Exactly the lines from the beginning of the material to the line with "text: Time Time" are to be repeated, both ends included.

Segment Open

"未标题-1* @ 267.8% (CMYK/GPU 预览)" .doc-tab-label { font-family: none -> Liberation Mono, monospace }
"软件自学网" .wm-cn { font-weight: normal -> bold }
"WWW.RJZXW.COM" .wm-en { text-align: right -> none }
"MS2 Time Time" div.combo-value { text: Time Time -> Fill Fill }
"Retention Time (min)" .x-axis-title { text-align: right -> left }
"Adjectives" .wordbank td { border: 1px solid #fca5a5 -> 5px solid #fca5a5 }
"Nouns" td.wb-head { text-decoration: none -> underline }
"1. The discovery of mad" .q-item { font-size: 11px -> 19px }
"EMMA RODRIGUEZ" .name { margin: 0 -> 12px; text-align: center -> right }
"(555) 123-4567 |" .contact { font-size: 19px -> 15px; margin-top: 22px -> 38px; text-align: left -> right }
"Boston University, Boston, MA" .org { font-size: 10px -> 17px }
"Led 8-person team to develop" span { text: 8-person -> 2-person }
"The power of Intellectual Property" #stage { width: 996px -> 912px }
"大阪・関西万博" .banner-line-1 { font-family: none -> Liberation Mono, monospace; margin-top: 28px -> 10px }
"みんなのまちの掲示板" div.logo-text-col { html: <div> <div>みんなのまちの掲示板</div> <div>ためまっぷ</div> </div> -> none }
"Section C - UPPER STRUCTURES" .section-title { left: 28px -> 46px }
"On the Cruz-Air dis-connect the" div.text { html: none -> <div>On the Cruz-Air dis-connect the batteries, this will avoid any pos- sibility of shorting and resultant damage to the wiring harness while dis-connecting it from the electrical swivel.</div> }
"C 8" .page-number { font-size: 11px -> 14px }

Segment Closed

* Answer to the exercise:
"未标题-1* @ 267.8% (CMYK/GPU 预览)" .doc-tab-label { font-family: none -> Liberation Mono, monospace }
"软件自学网" .wm-cn { font-weight: normal -> bold }
"WWW.RJZXW.COM" .wm-en { text-align: right -> none }
"MS2 Time Time" div.combo-value { text: Time Time -> Fill Fill }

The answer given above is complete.